Data records
..........
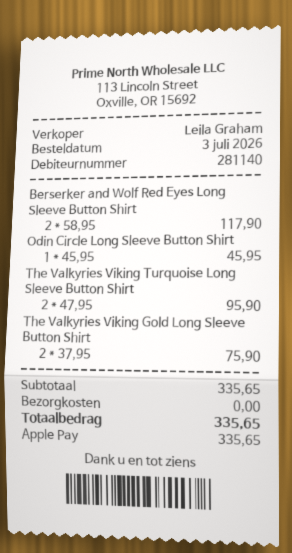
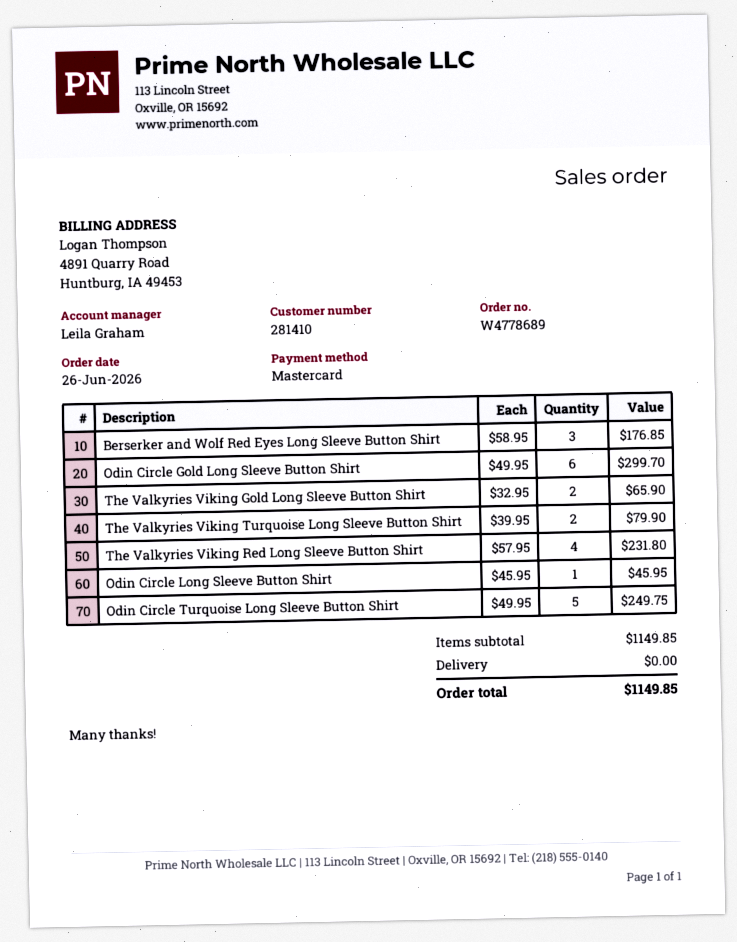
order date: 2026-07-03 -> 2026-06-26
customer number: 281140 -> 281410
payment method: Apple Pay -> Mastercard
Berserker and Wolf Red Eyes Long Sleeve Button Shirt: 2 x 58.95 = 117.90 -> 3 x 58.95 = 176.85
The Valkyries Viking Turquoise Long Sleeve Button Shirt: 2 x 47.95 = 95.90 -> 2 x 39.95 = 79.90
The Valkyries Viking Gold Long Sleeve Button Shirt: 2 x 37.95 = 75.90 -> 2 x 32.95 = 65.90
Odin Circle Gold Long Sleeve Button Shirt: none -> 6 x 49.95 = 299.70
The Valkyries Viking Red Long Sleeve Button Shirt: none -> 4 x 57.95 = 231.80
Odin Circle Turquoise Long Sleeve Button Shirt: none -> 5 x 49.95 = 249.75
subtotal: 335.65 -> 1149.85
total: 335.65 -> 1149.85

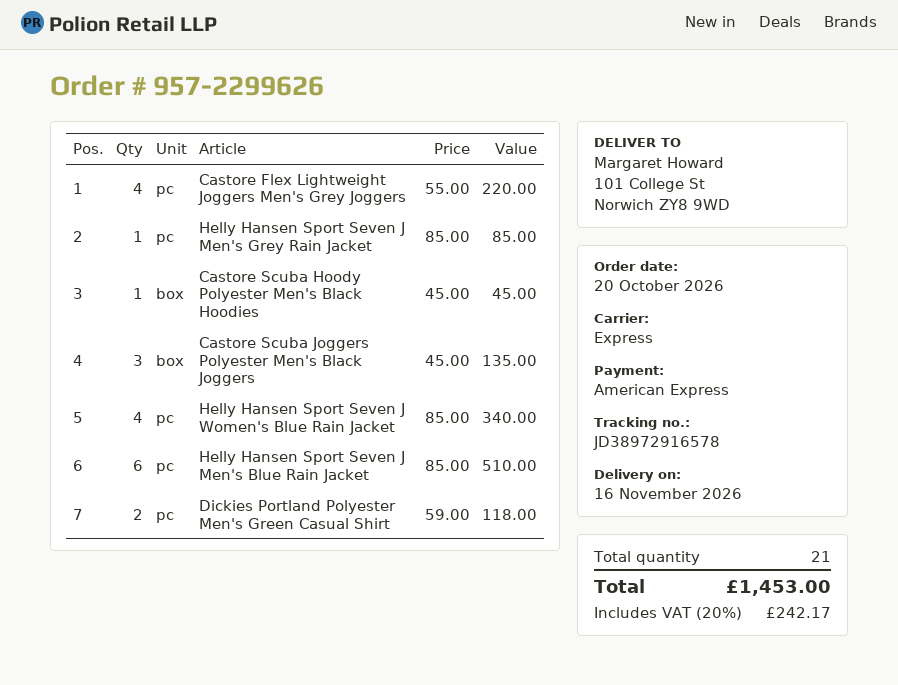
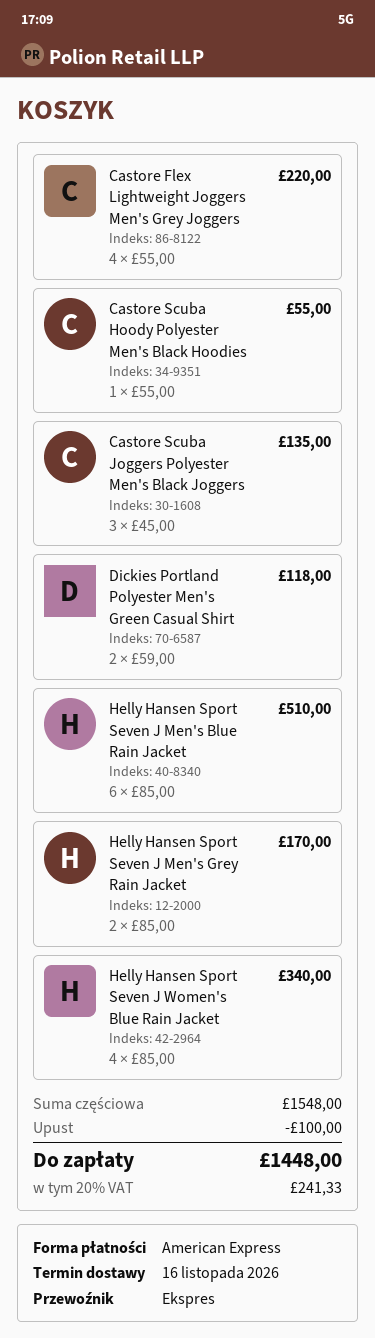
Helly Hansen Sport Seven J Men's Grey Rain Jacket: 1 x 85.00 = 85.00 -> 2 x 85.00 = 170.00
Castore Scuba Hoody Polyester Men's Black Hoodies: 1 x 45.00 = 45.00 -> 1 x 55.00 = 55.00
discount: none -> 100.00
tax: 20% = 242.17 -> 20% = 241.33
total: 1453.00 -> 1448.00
..........
About this task
Set down exactly and only the lines from the line that contains "The Valkyries Viking Turquoise" through the last line of the entries above, with both of those lines included and the pictures left out.

Exercise answer
The Valkyries Viking Turquoise Long Sleeve Button Shirt: 2 x 47.95 = 95.90 -> 2 x 39.95 = 79.90
The Valkyries Viking Gold Long Sleeve Button Shirt: 2 x 37.95 = 75.90 -> 2 x 32.95 = 65.90
Odin Circle Gold Long Sleeve Button Shirt: none -> 6 x 49.95 = 299.70
The Valkyries Viking Red Long Sleeve Button Shirt: none -> 4 x 57.95 = 231.80
Odin Circle Turquoise Long Sleeve Button Shirt: none -> 5 x 49.95 = 249.75
subtotal: 335.65 -> 1149.85
total: 335.65 -> 1149.85

Helly Hansen Sport Seven J Men's Grey Rain Jacket: 1 x 85.00 = 85.00 -> 2 x 85.00 = 170.00
Castore Scuba Hoody Polyester Men's Black Hoodies: 1 x 45.00 = 45.00 -> 1 x 55.00 = 55.00
discount: none -> 100.00
tax: 20% = 242.17 -> 20% = 241.33
total: 1453.00 -> 1448.00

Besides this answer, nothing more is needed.